## Exercise brief:
Each line below must be reproduced exactly as it stands. Pictures stay out of the copy.

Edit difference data
↓↓↓

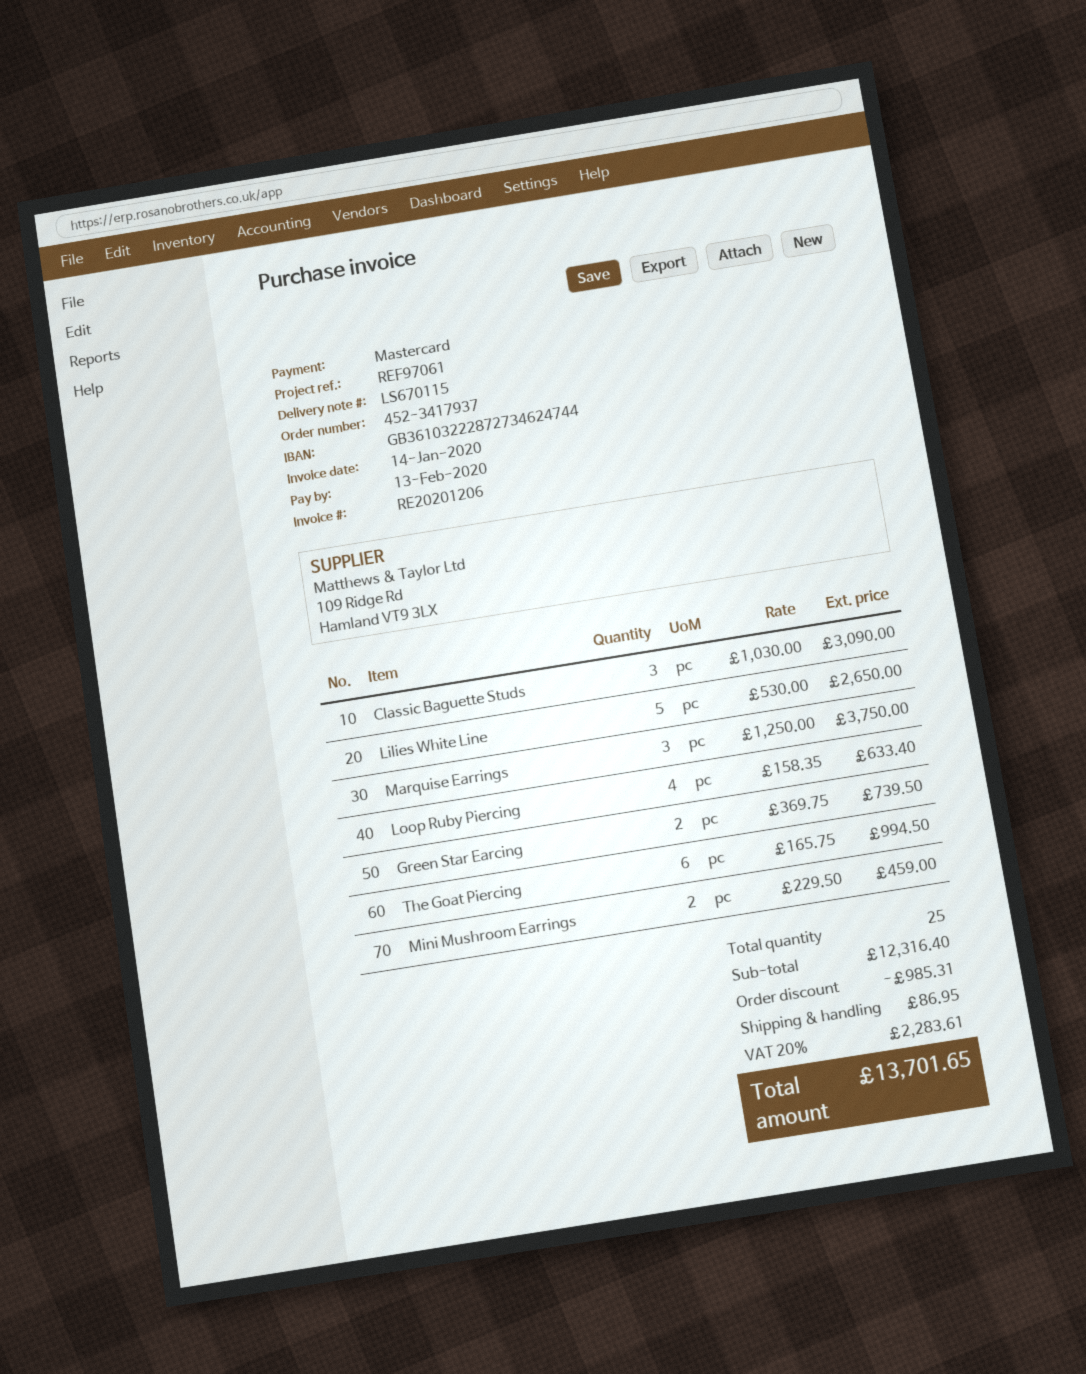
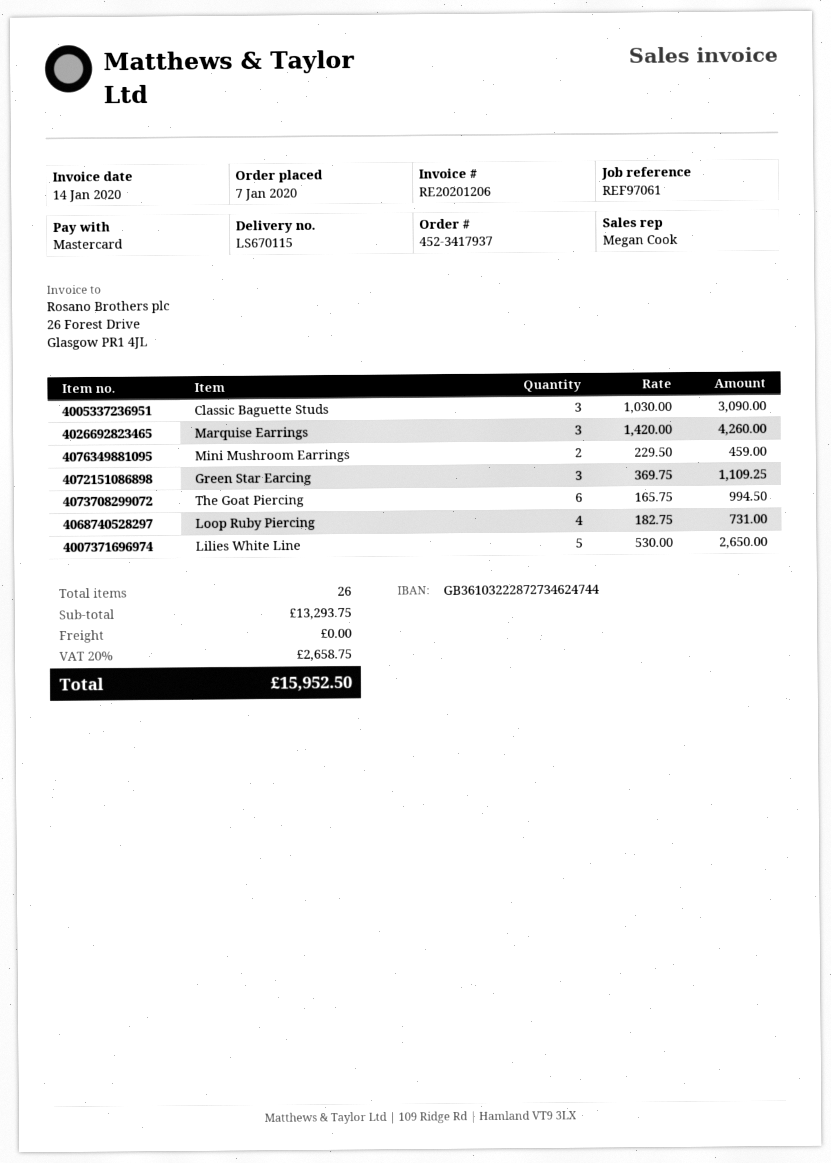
Marquise Earrings: 3 x 1250.00 = 3750.00 -> 3 x 1420.00 = 4260.00
Loop Ruby Piercing: 4 x 158.35 = 633.40 -> 4 x 182.75 = 731.00
Green Star Earcing: 2 x 369.75 = 739.50 -> 3 x 369.75 = 1109.25
total quantity: 25 -> 26
subtotal: 12316.40 -> 13293.75
discount: 985.31 -> none
shipping: 86.95 -> 0.00
tax: 20% = 2283.61 -> 20% = 2658.75
total: 13701.65 -> 15952.50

↑↑↑

## Result below:
Marquise Earrings: 3 x 1250.00 = 3750.00 -> 3 x 1420.00 = 4260.00
Loop Ruby Piercing: 4 x 158.35 = 633.40 -> 4 x 182.75 = 731.00
Green Star Earcing: 2 x 369.75 = 739.50 -> 3 x 369.75 = 1109.25
total quantity: 25 -> 26
subtotal: 12316.40 -> 13293.75
discount: 985.31 -> none
shipping: 86.95 -> 0.00
tax: 20% = 2283.61 -> 20% = 2658.75
total: 13701.65 -> 15952.50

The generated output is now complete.